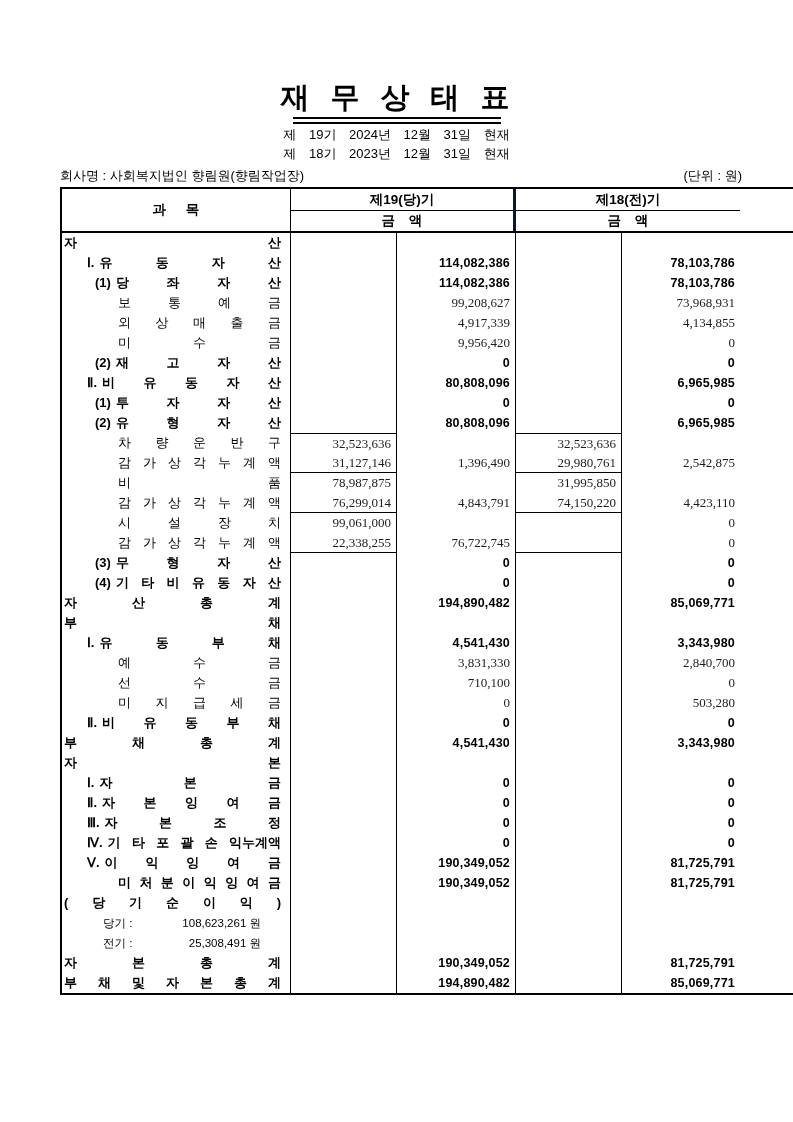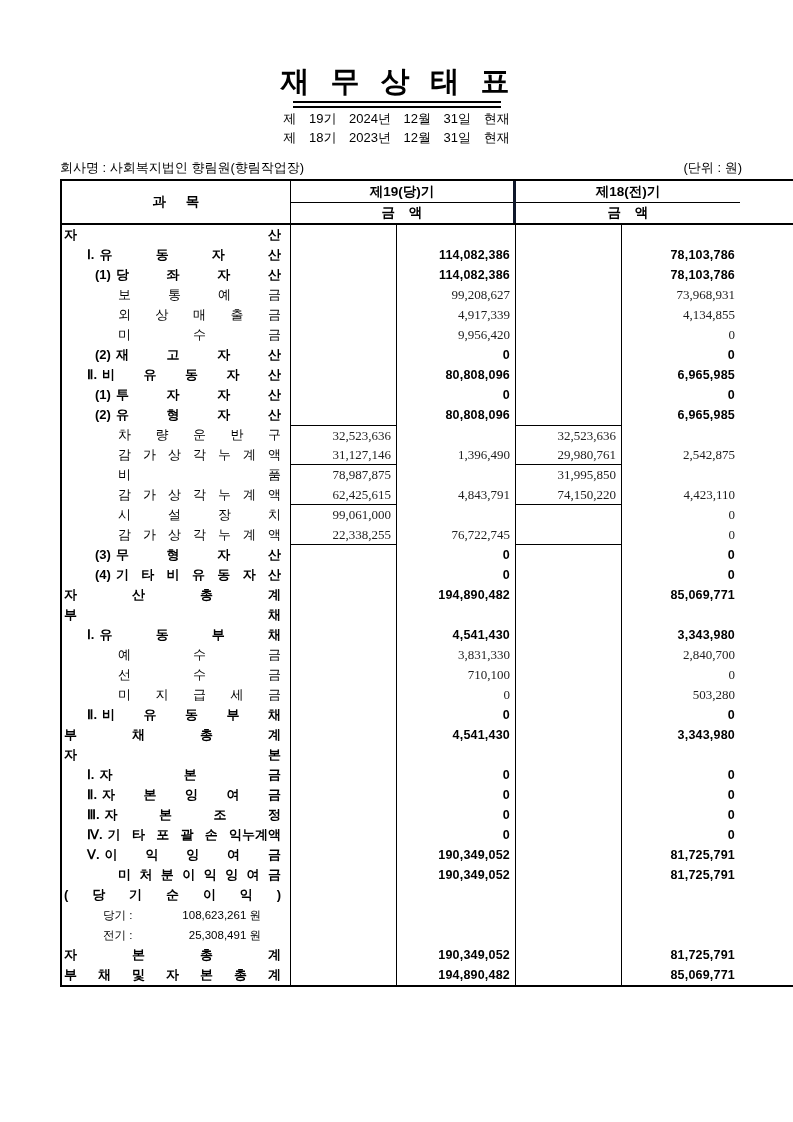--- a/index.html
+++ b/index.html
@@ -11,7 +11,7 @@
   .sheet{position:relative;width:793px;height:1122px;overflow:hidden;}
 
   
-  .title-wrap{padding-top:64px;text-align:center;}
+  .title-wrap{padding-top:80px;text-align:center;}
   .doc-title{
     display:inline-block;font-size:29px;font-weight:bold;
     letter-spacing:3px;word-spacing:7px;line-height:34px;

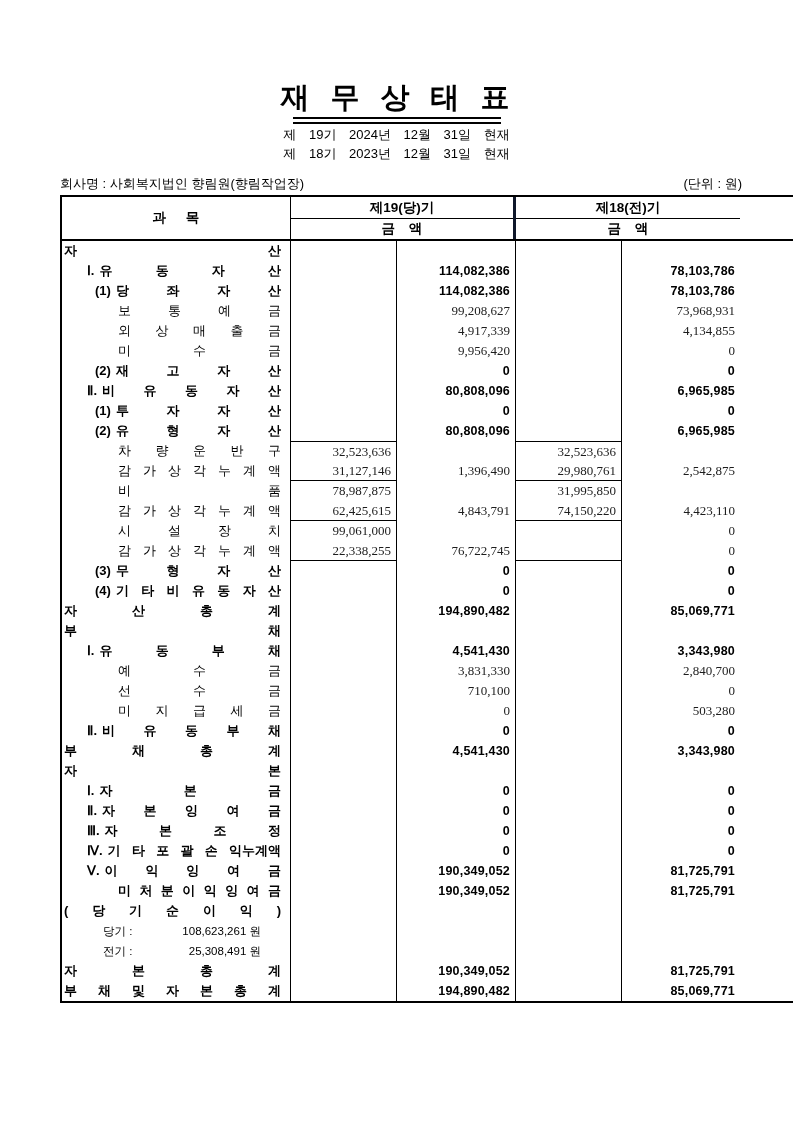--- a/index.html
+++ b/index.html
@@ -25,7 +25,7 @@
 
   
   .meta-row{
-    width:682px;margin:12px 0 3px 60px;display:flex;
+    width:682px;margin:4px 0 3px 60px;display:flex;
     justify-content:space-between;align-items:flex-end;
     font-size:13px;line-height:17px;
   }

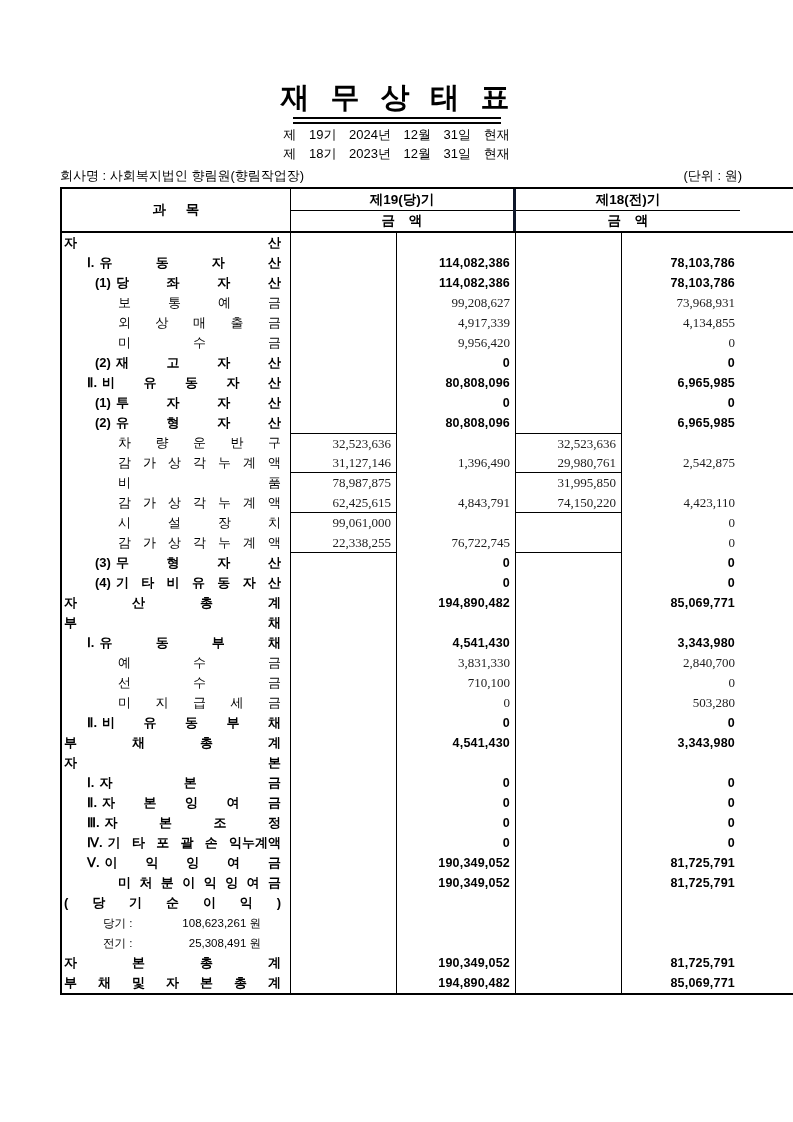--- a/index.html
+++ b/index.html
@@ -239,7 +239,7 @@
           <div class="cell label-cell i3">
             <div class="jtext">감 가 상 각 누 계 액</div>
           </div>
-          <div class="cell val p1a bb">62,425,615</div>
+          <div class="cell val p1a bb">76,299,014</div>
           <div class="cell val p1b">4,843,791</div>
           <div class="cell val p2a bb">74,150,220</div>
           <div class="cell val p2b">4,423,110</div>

==

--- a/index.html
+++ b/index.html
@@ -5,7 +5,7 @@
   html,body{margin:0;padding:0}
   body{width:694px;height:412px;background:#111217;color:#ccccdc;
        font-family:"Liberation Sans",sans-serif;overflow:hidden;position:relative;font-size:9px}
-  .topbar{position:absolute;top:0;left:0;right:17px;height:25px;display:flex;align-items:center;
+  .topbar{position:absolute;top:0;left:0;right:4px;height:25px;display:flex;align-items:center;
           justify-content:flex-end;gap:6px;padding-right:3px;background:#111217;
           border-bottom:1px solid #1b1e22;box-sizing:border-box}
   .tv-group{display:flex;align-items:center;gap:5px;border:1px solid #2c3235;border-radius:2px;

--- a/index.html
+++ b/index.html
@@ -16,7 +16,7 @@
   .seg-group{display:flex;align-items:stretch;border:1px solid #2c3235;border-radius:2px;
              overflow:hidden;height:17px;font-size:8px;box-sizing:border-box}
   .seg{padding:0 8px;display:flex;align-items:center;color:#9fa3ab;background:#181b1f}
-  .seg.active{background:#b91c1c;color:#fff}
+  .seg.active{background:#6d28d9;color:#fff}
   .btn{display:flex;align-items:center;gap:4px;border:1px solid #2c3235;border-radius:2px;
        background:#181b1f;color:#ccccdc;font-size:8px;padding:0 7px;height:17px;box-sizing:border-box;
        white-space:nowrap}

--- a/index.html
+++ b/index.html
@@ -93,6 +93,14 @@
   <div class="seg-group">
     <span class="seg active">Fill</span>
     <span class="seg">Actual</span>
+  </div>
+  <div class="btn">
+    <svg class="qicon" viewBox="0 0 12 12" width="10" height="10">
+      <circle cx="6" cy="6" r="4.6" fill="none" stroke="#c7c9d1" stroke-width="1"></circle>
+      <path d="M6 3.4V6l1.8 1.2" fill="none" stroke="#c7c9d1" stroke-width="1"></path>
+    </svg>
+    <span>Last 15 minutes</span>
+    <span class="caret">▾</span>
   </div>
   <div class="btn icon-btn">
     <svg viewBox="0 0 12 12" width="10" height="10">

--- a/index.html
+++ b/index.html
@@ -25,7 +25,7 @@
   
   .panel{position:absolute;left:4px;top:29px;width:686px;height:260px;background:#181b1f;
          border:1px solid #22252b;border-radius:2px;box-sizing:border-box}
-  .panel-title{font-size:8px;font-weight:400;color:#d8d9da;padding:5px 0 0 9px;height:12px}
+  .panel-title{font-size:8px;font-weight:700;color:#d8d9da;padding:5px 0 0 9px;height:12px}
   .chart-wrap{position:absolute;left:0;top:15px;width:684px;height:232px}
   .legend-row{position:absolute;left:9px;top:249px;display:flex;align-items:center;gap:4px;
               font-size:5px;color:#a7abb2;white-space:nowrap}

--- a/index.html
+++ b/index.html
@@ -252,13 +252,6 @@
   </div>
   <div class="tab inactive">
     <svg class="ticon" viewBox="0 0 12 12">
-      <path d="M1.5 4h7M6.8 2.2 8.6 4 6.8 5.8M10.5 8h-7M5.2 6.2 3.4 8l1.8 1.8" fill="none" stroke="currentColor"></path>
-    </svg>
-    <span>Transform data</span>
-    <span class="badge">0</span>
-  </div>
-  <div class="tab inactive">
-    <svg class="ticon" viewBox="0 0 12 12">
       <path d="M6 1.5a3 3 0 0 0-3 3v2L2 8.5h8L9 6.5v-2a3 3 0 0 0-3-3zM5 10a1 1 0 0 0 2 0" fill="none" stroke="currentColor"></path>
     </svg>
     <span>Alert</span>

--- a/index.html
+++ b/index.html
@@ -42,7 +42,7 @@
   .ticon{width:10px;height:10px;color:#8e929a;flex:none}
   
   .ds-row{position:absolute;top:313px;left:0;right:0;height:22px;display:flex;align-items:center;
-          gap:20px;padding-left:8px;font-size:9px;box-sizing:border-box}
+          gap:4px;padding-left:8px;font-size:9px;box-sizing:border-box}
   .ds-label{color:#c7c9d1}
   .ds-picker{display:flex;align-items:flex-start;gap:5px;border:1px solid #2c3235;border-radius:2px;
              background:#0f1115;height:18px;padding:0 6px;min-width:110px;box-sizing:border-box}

Task to complete ::
Count every line of the material that holds the string "margin", then give the total alone.

Solution to the problem ::
3